Monitoring and forecasting of air quality Parameters in urban areas is considered as one of the challenges of the human environment. It depends on several factors such as topography, climate, population and transport network which the interaction of these spatial factors has been as a dynamic phenomenon, non-linear and ambiguous. In this study, two models suggested to predict and modeling concentrations of carbon monoxide (CO) pollutant using neuro-fuzzy system and GIS. In the first model the training data which is created by Kriging. An area was considered for each station and the data in that area was used for training. Fuzzy rules were extracted for each area and applied to each pixel of the region for the concentration estimation of the pollutant.
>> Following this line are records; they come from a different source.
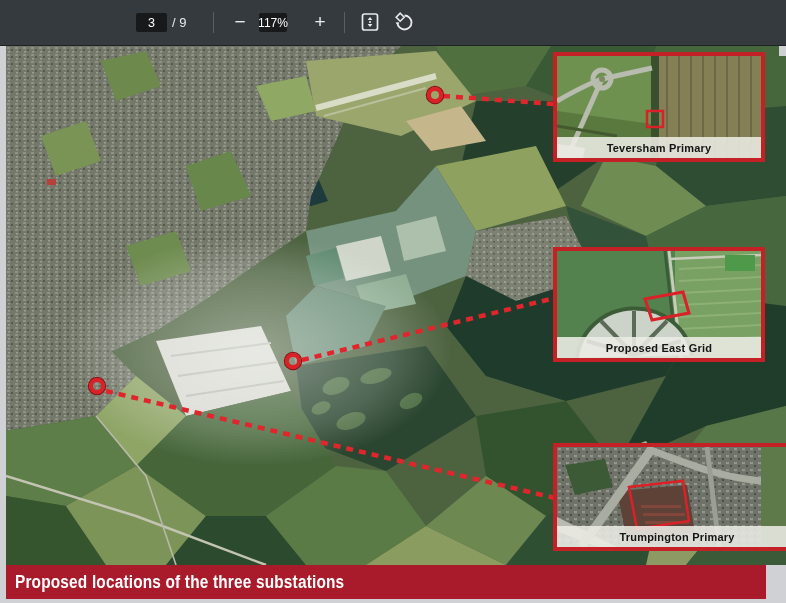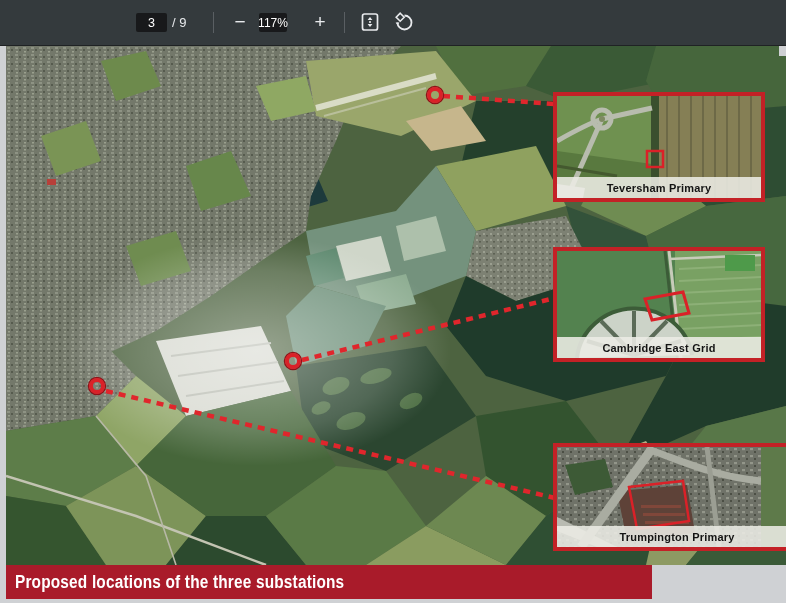--- a/index.html
+++ b/index.html
@@ -35,7 +35,7 @@
                  background:rgba(236,236,229,.88); display:flex; align-items:center;
                  justify-content:center; font-size:11px; font-weight:bold; color:#141414;
                  letter-spacing:.2px; }
-  #inset-teversham   { left:553px; top:52px;  width:212px; height:110px;margin-top:40px; }
+  #inset-teversham   { left:553px; top:52px;  width:212px; height:110px; }
   #inset-cambridge   { left:553px; top:247px; width:212px; height:115px; }
   #inset-trumpington { left:553px; top:443px; width:248px; height:108px; }
 

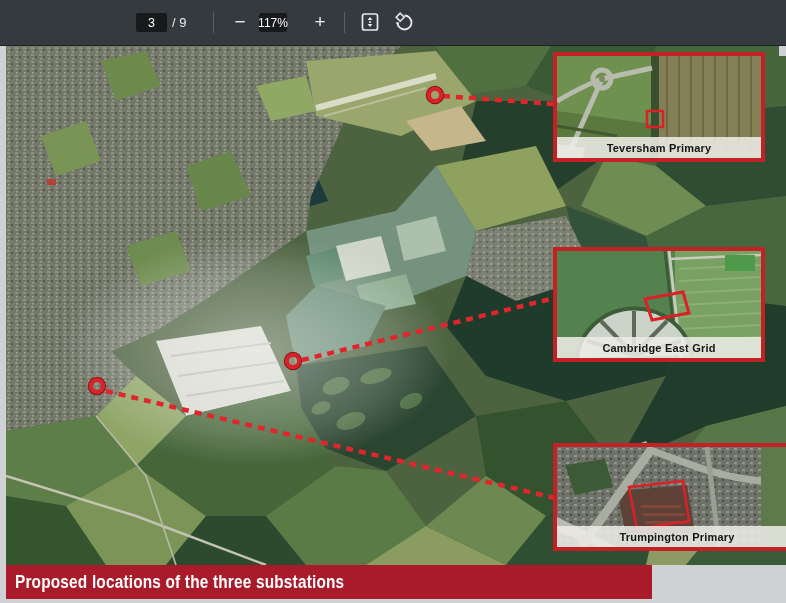--- a/index.html
+++ b/index.html
@@ -247,7 +247,7 @@
     </g>
     <polygon points="88,48 126,41 132,62 95,69" fill="none" stroke="#da2128" stroke-width="3"></polygon>
   </svg>
-  <div class="inset-label">Cambridge East Grid</div>
+  <div class="inset-label">Proposed East Grid</div>
 </div>
 
 <div class="inset" id="inset-trumpington">

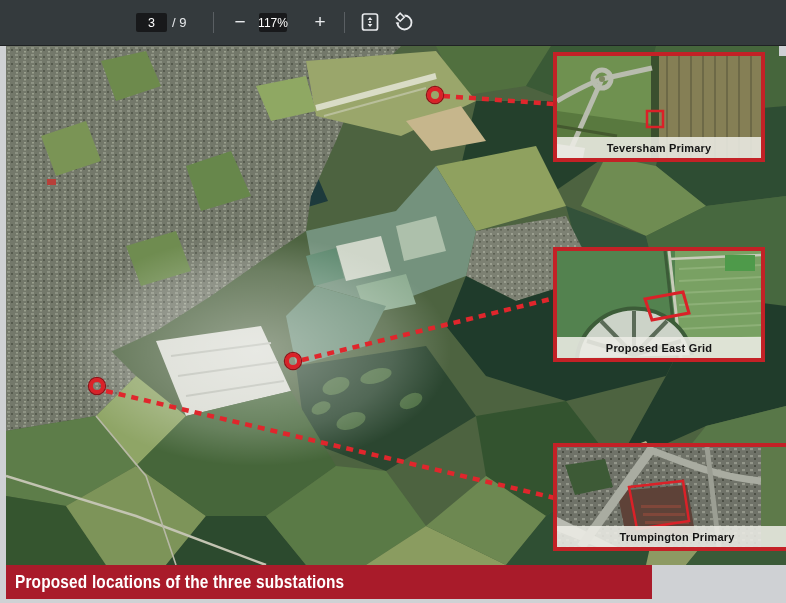--- a/index.html
+++ b/index.html
@@ -40,7 +40,7 @@
   #inset-trumpington { left:553px; top:443px; width:248px; height:108px; }
 
   
-  .caption-bar { position:absolute; left:6px; top:565px; width:646px; height:34px;
+  .caption-bar { position:absolute; left:6px; top:565px; width:760px; height:34px;
                  background:#a91b2a; z-index:5; display:flex; align-items:center; }
   .caption-text { color:#ffffff; font-weight:bold; font-size:17.5px; margin-left:9px;
                   display:inline-block; transform:scaleX(.88); transform-origin:left center;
In the second model, each station is trained with its own data separately. Fuzzy were extracted for each station and pollutant concentration was estimated as well. Having concentration predictions at station points, Kriging was used to model the spatial concentration. The data gathered from different meteorological stations in Tehran is used to train the neural network. In the first model, average RMSE of all stations for ANFIS is 1.613 ppm and for M-ANFIS is 1.484 ppm and in the second model average RMSE of all stations for ANFIS is 1.445 ppm and for M-ANFIS is 1.374 ppm. The results showed that both models have a good capability of concentration prediction of the pollutant.